# [DATA UNDER STUDY]
━━━━━━━━
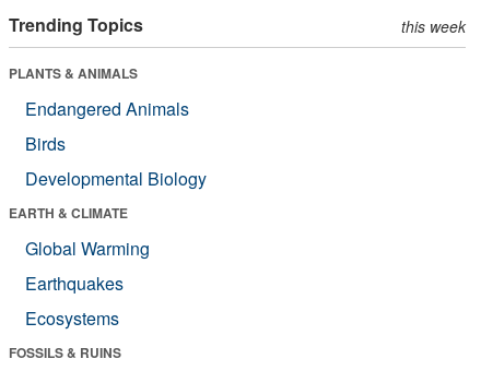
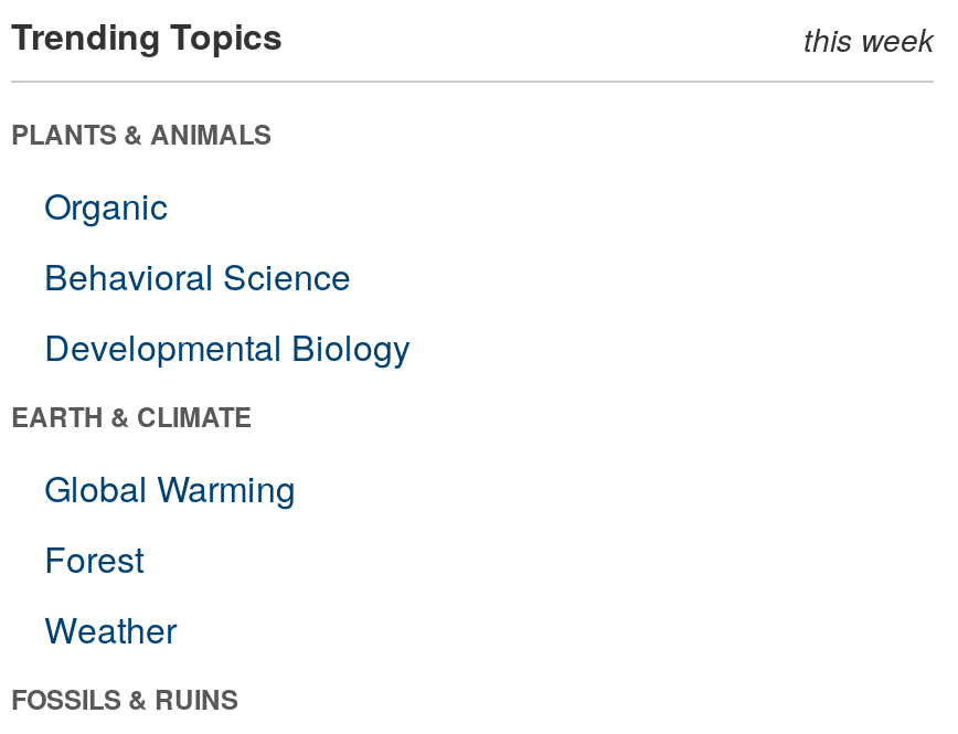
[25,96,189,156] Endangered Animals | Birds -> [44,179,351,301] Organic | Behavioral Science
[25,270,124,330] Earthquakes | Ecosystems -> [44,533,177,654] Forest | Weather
━━━━━━━━
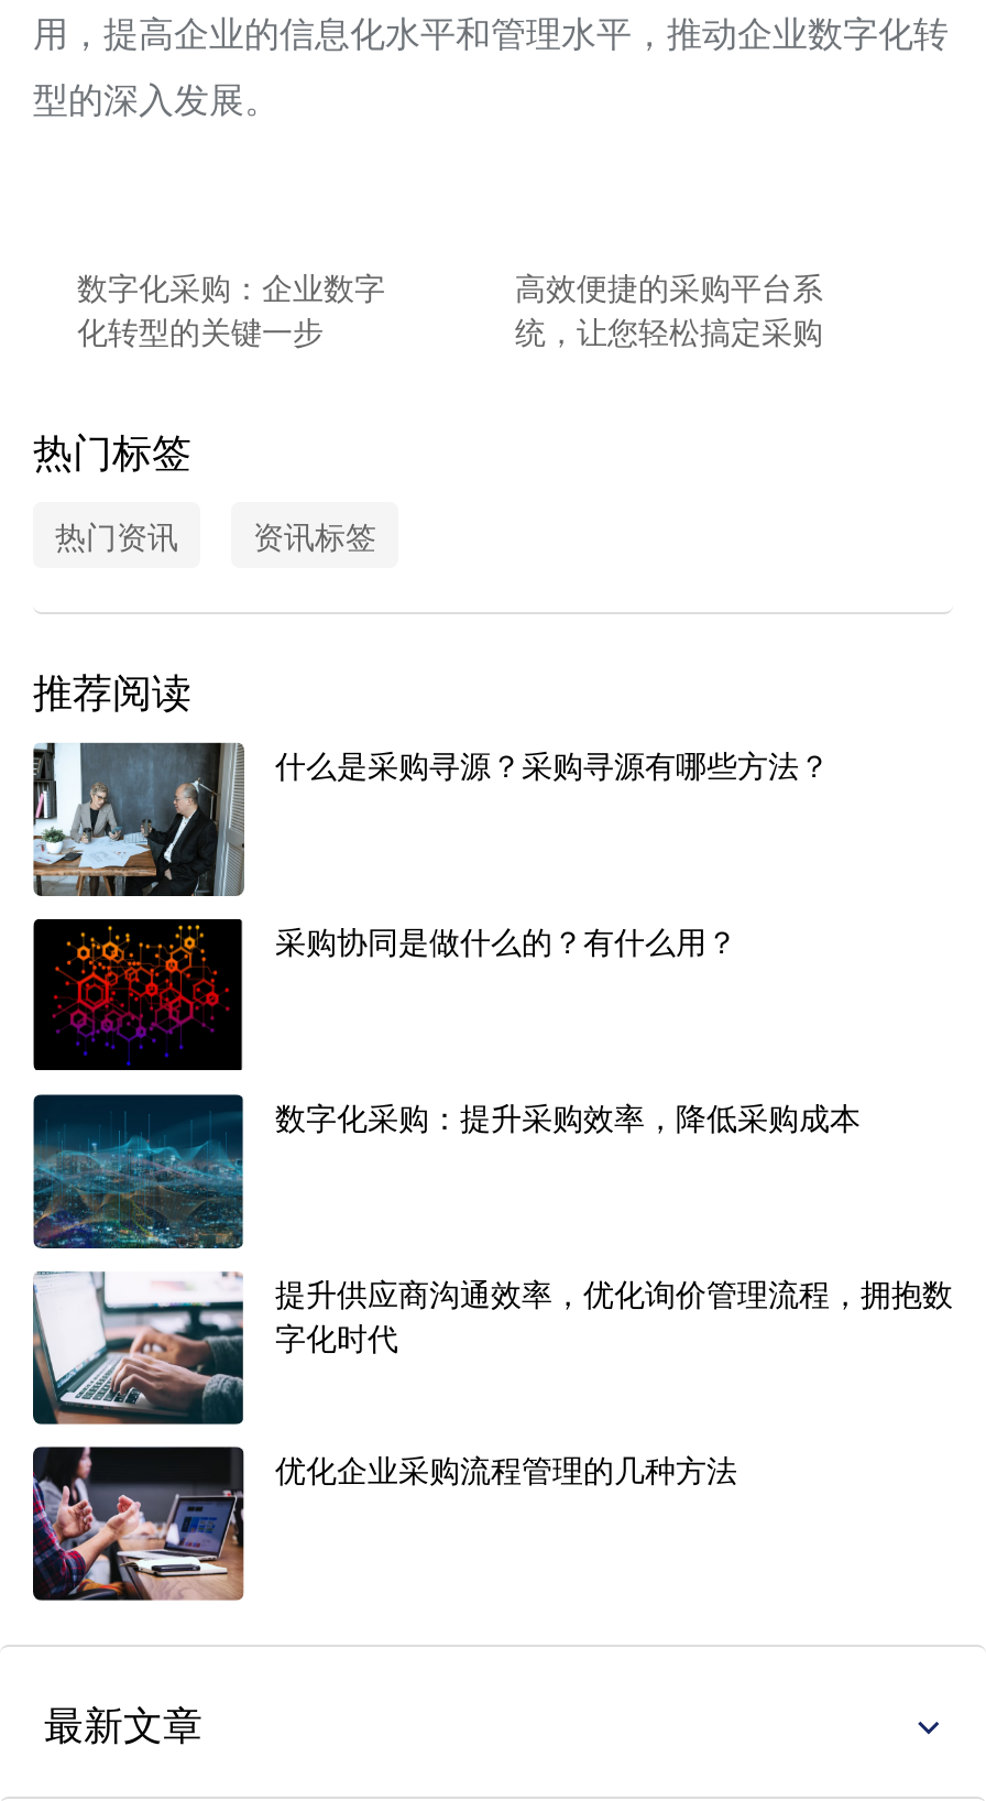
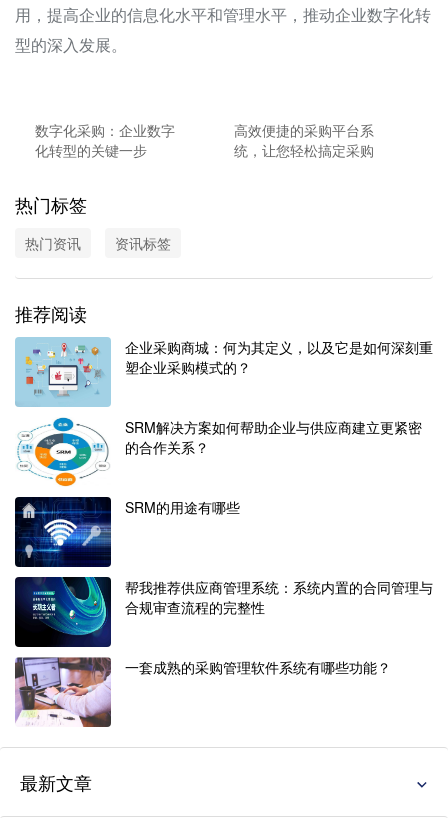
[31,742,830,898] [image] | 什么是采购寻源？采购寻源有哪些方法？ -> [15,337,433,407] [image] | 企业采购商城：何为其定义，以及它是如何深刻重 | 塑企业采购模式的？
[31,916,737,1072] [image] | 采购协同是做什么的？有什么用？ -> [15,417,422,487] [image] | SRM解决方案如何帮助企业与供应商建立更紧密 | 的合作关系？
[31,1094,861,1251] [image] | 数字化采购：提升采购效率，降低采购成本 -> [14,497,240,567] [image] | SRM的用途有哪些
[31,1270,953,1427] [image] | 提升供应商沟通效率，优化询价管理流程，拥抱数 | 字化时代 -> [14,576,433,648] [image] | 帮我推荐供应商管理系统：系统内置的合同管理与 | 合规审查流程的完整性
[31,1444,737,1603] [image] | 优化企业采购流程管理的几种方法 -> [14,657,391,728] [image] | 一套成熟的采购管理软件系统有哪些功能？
━━━━━━━━
A verbatim transcription is needed of the lines above, starting at the line with "[25,96,189,156] Endangered Animals" and ending at the line with "[25,270,124,330] Earthquakes |", both included, and of nothing else.

[25,96,189,156] Endangered Animals | Birds -> [44,179,351,301] Organic | Behavioral Science
[25,270,124,330] Earthquakes | Ecosystems -> [44,533,177,654] Forest | Weather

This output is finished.